A “reliable indicator” that a tribunal is subject to the open court principle is when it is “adjudicating competing interests,” which impose “the duty of fairness and impartiality,” said Pelletier. Essentially, the open court principle applies to adjudicative tribunals. Since the parole board was not one, the court found that neither it nor the Federal Court had erred in finding that the principle did not apply.

As to whether the CBC was “otherwise entitled” to the recordings, the Parole Board had argued that under the Privacy Act, there is a presumption of non-disclosure of personal information unless the individual consents or the disclosure is authorized under ss. 8(2) of the Act.

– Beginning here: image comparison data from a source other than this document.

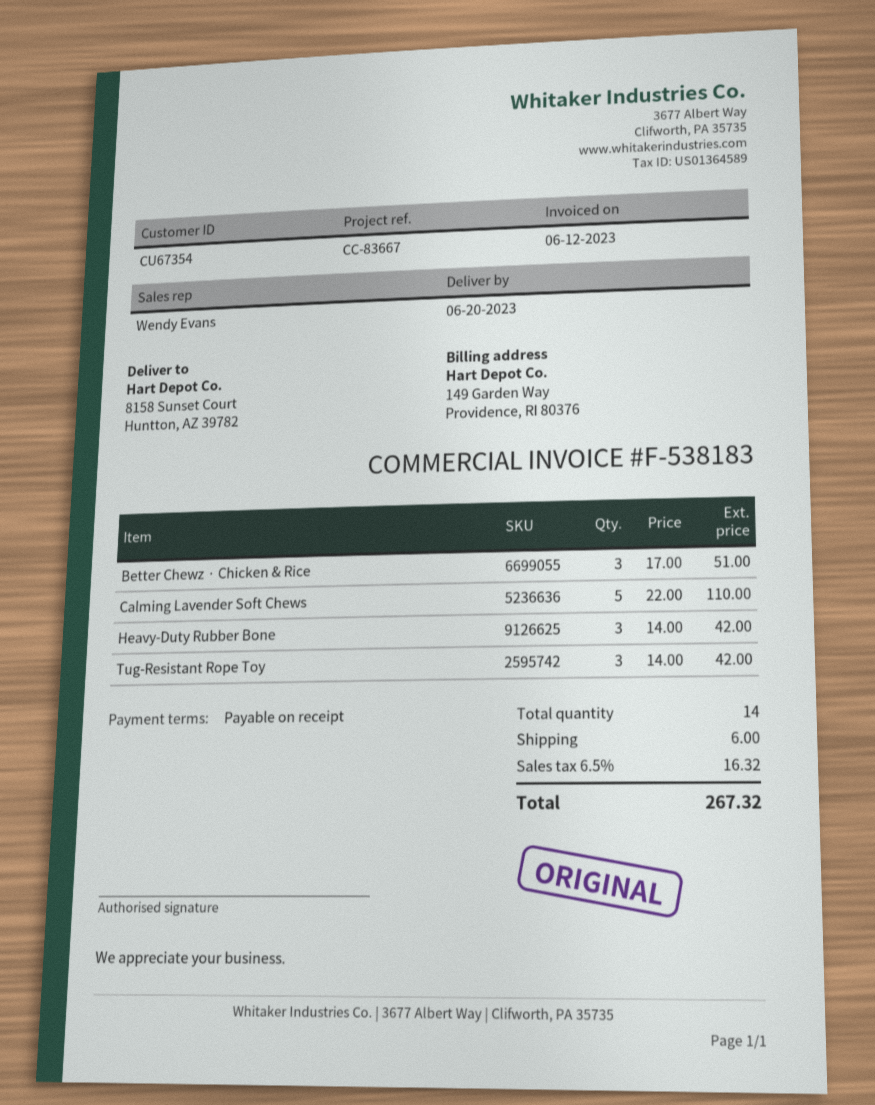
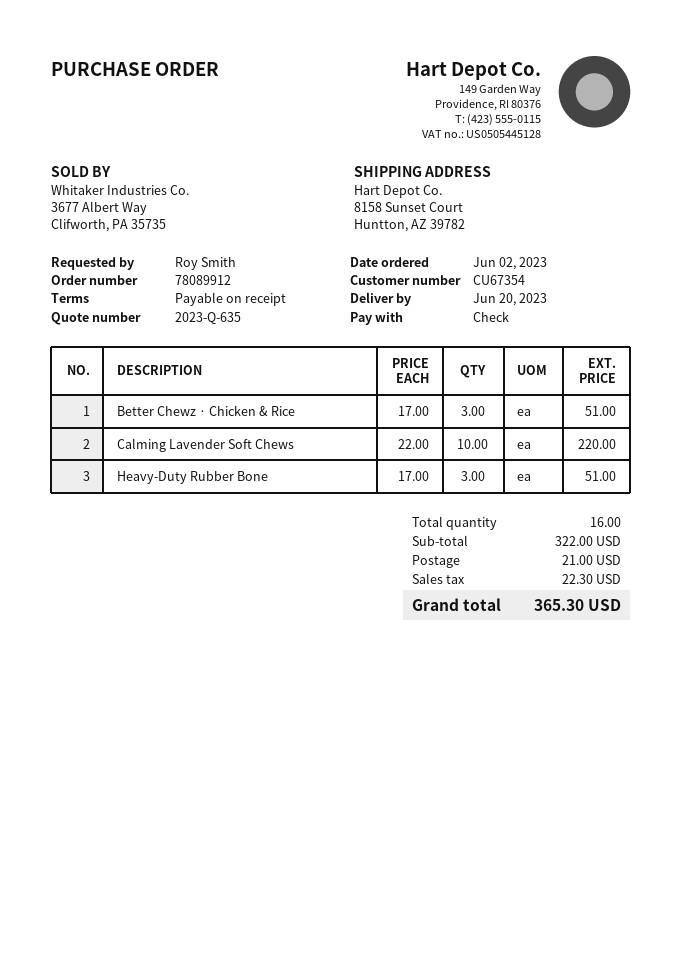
Calming Lavender Soft Chews: 5 x 22.00 = 110.00 -> 10 x 22.00 = 220.00
Heavy-Duty Rubber Bone: 3 x 14.00 = 42.00 -> 3 x 17.00 = 51.00
Tug-Resistant Rope Toy: 3 x 14.00 = 42.00 -> none
total quantity: 14 -> 16
shipping: 6.00 -> 21.00
tax: 16.32 -> 22.30
total: 267.32 -> 365.30

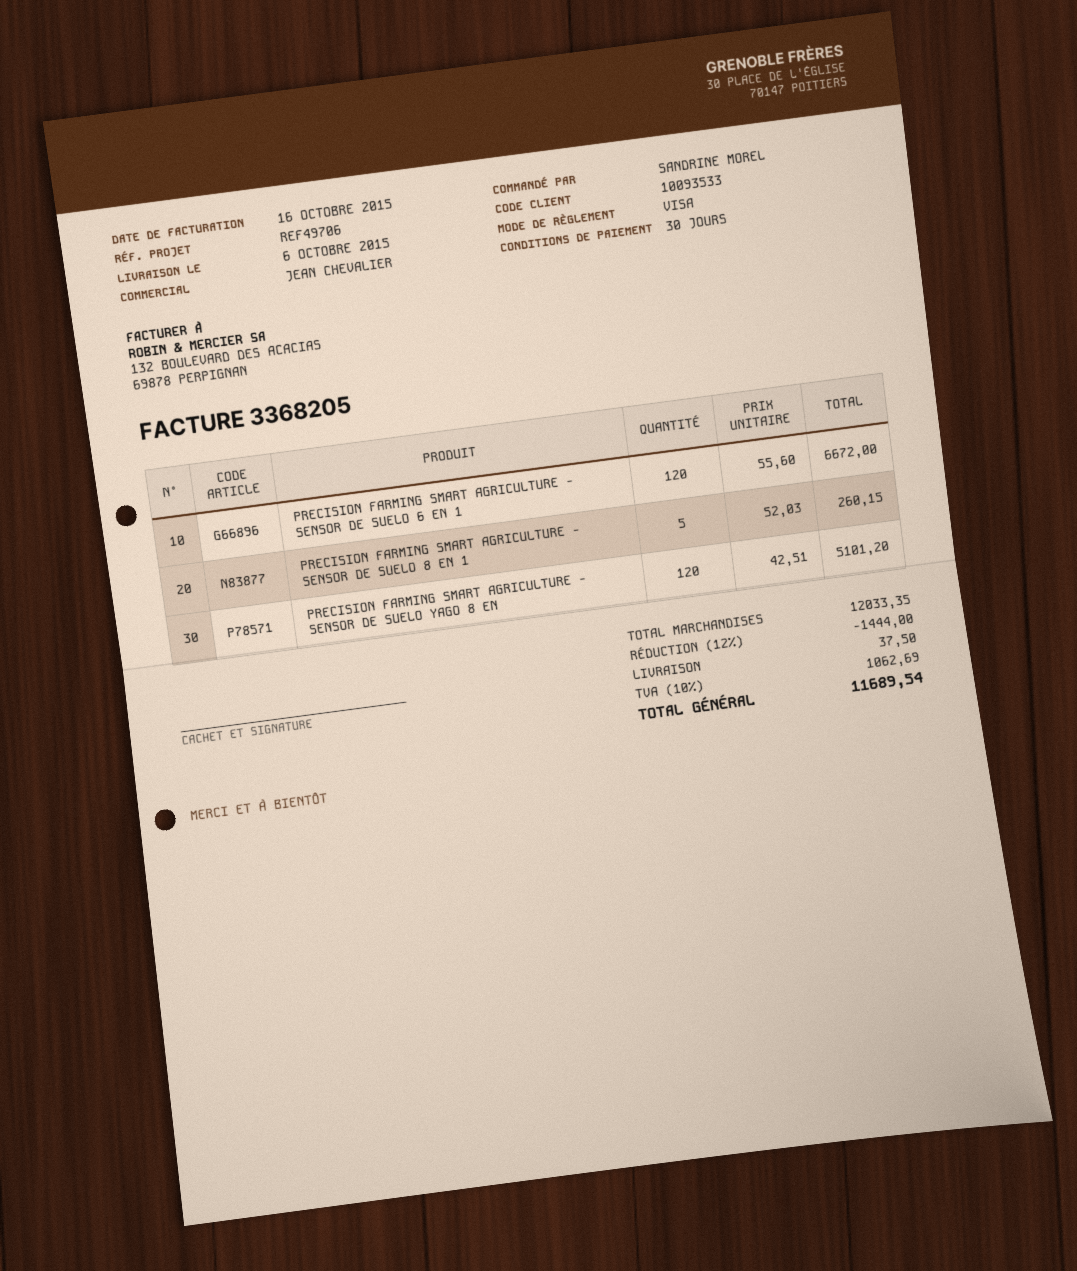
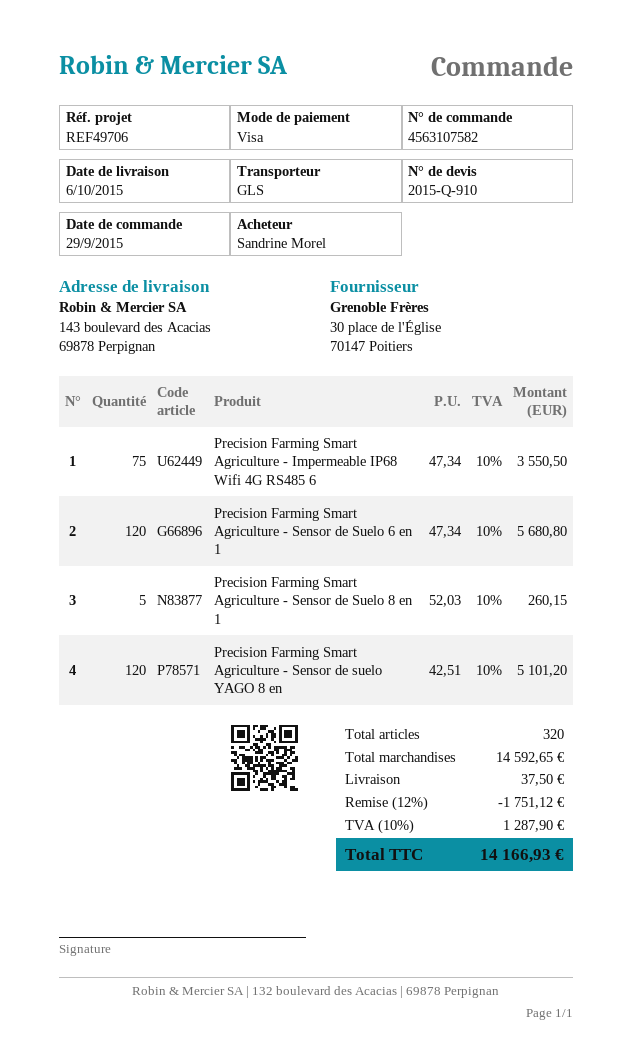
PRECISION FARMING SMART AGRICULTURE - SENSOR DE SUELO 6 EN 1: 120 x 55.60 = 6672.00 -> 120 x 47.34 = 5680.80
Precision Farming Smart Agriculture - Impermeable IP68 Wifi 4G RS485 6: none -> 75 x 47.34 = 3550.50
subtotal: 12033.35 -> 14592.65
discount: 12% = 1444.00 -> 12% = 1751.12
tax: 10% = 1062.69 -> 10% = 1287.90
total: 11689.54 -> 14166.93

Pelletier noted that the information in the audio recordings had already been publicly disclosed because the parole hearings were open to the public. He said the Board’s reaction to the audio-recording requests overstated the “threats and dangers” of discretionary disclosure. “[I]t does not require a prolonged stay on a Tibetan mountaintop to realize that whatever risk attaches to the discretionary release of an audio recording has already arisen when the information was disclosed to the public, including members of the media, in the hearing itself.”

Pelletier said that allowing access to the recordings has the same objective of allowing the press to attend the hearings: addressing the public’s “right to know.” He cited R. v. Vice Media Canada Inc., 2018 SCC 53, which stated that s. 2(b) of the Charter “sets out generous protections designed to facilitate the healthy functioning of our democracy. But they are incomplete if s. 2(b) is viewed only as an individual right to freedom of expression, reading out the protection of ‘freedom of the press’… It is the public’s ‘right to know’ that explains and animates the distinct constitutional protection for freedom of the press.”

“Even though it found the open court principle didn't strictly apply,” says Fischer, “the Federal Court of Appeal did acknowledge that section 2(b) of the charter more broadly applies to the parole board.”

Fischer is co-leader of the firm’s Toronto litigation group and specializes in media and defamation matters.